Let me remind you all of a sweet girl named Maggie. She had the most loving blue eyes and the sweetest smile. Maggie never spoke a word but said so much. She would shuffle into a room and plop on the first person she saw. She would kiss and sometimes smack that person so hard! Now we laugh, but those smacks could hurt! We miss those kisses! So many kisses. Mags would grab our faces to get a kiss. I think she did this because she wanted to look you in the eye. I think it was her way of saying, "Hey! I really love you!".
Maggie loved swimming! She didn't care about the danger, she jumped in without a second thought. Mags kept us on our toes. Her sister, Kate, would jump in the pool to swim with her even though she didn't want to because she wanted to protect her. Maggie complete in Special Olympics too! No, not in swimming because she couldn't actually swim. She competed in softball throwing. She actually was the state champion for her age back in 2009. Both Dan and Kate assisted her with her throws. It was some hard work! Maggie was stubborn and when she didn't want to hold the ball, she wouldn't! She got disqualified multiple times😂.
Here is when she got disqualified and was NOT happy!Some back history...She was born September 16, 2000, after a relatively easy pregnancy. As many of you may remember, when I was pregnant, I always had a feeling that something was wrong. She didn't move as much as Dan and Kate did. Maybe I didn't notice her movement as much because I had 2 toddlers to chase after. Either way, I just knew something was different.
At our first ultrasound, the doctor found 2 cysts on Maggie's brain. He was very quiet. He did a lot of checking and measuring of all the organs. Nothing else was abnormal but these cysts. He explained what he found and offered options. We didn't want to hear the options because Scott and I knew that God had given us this baby and she was perfect the way she was. He scheduled a 2nd ultrasound to see if the cysts would dissipate. We waited 4 long weeks. We prayed, worried, and we cried. At the 2nd ultrasound, we sat in silence...the cysts did go away! The doctor was happy but I still had a feeling though that something just wasn't right.

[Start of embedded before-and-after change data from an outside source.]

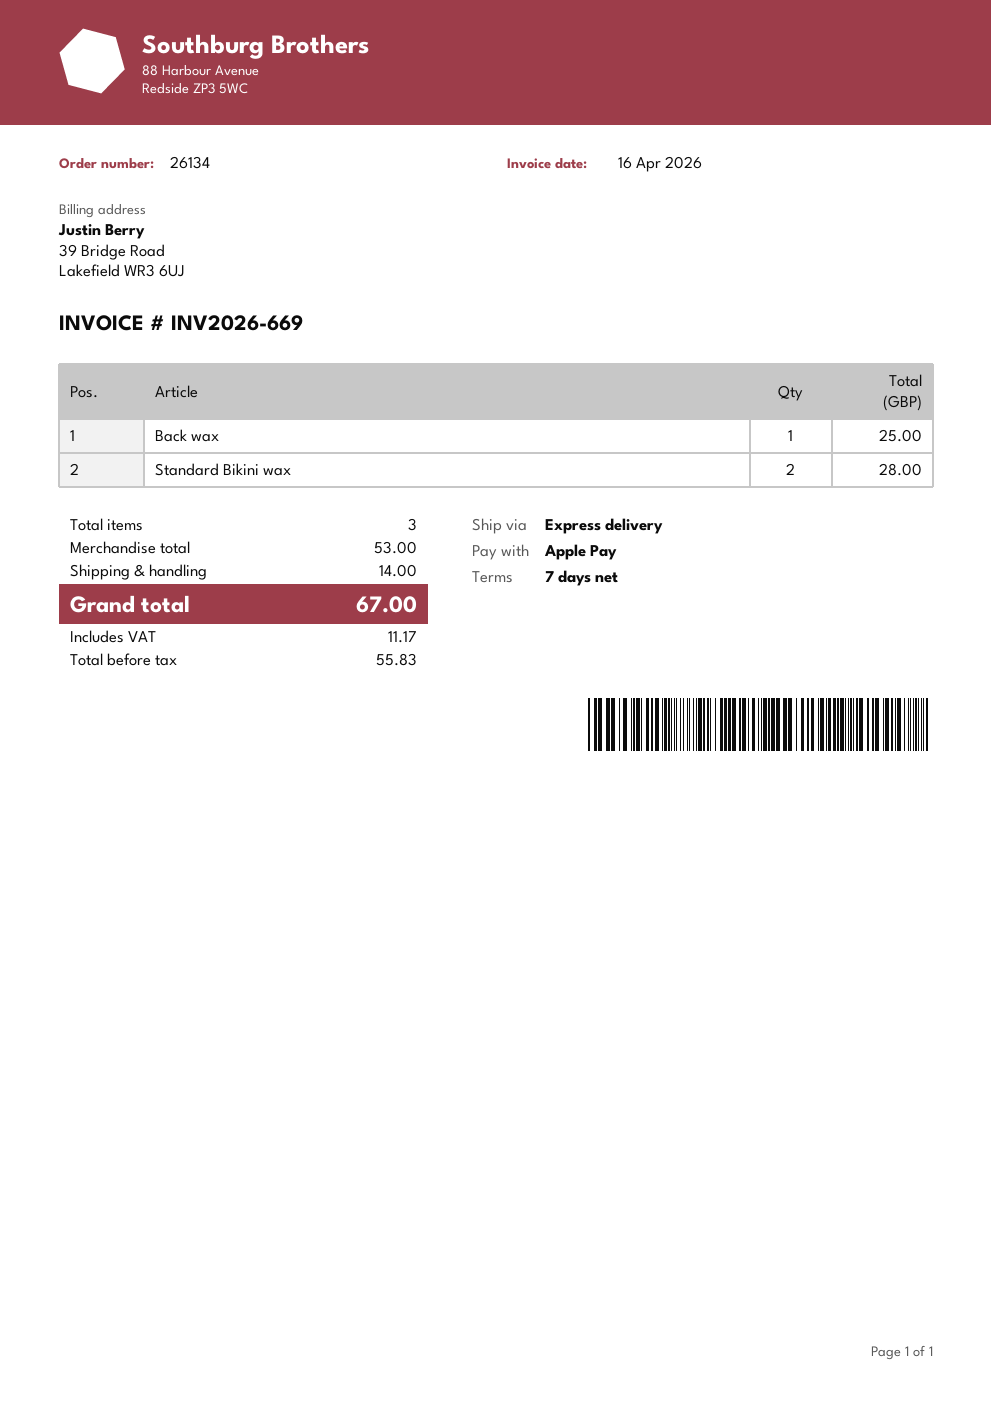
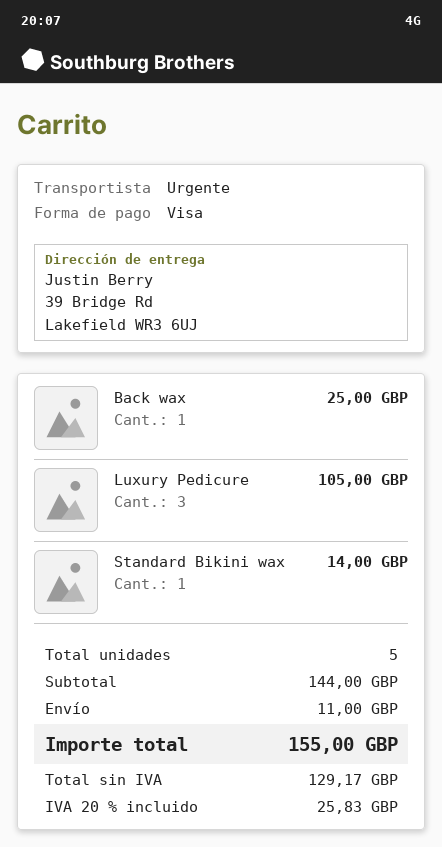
payment method: Apple Pay -> Visa
Standard Bikini wax: 2 for 28.00 -> 1 for 14.00
Luxury Pedicure: none -> 3 for 105.00
total quantity: 3 -> 5
subtotal: 53.00 -> 144.00
shipping: 14.00 -> 11.00
net: 55.83 -> 129.17
tax: 11.17 -> 25.83
total: 67.00 -> 155.00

5 months later, a beautiful little girl was born! We named her Maggie Grace. She was beautiful. She was perfect. Everything seemed "normal". Maggie did everything a baby was supposed to do. At 9 months, I noticed that she started staring off, she wasn't hitting her milestones like she should, and the doctor said "all kids are different and progress at their own pace". I debated and questioned but the doctor was not concerned. At 14 months...Maggie had her first Grand Mal seizure. She had been sick with an ear infection, so when we were at the hospital, it was suggested that was the reason for her seizures. After 3 longs days in the hospital, we were sent home. We were home for 2 days when she started seizing again. This time, at the hospital, she was put into a medically induced coma to stop the seizing. After another 3 days in the hospital and we were sent home with the diagnosis of epilepsy and medications to control the seizures.
So begins the journey of fighting for our girl. We fought hard for reasons and answers. We got multiple opinions. We traveled to different hospitals for tests and diagnoses. It was hard but our family stuck together. Dan and Kate experienced all of it. People forget about how hard it was on them. Maggie's journey was not hers alone.
Dan and Kate never complained about long doctor visits, missed social outings, traveling across the state for 2nd opinions. They stood beside their sister every step of the way.
On November 19, 2016, Maggie left this earth to be with our Heavenly Father. Dan was visiting Makenna in Cincinnati, Kate was on her way to work, Scott was at the gym...it was a normal Saturday morning. But it wasn't. We ended up meeting at the hospital. All of us back together, fighting for Maggie. She had finally won. God told her that her job was done on earth. We were to continue her legacy. We would continue fighting for others who could not fight. We would continue to spread love and kindness in Maggie's honor. As a family, we would start a fund that would help siblings of those like Dan and Kate.
The Magpie Fund was started. This is a platform that we can help children with disabilities and their siblings. Every year, we award a family $1000. They can use the money however they want. Our hopes are that the money helps them enjoy some of the little things they may be missing out on because of the financial burdens caring for a child with multiple disabilities can be.
I just wanted to write about my girl and my family. They are all amazing and I am better because of them. I thank God for Scott being the one God sent to live life with and blessing us with 3 beautiful children.
1 Corinthians 13:7 (NLT)
Love never gives up, never loses faith, is always hopeful, and endures through every circumstance.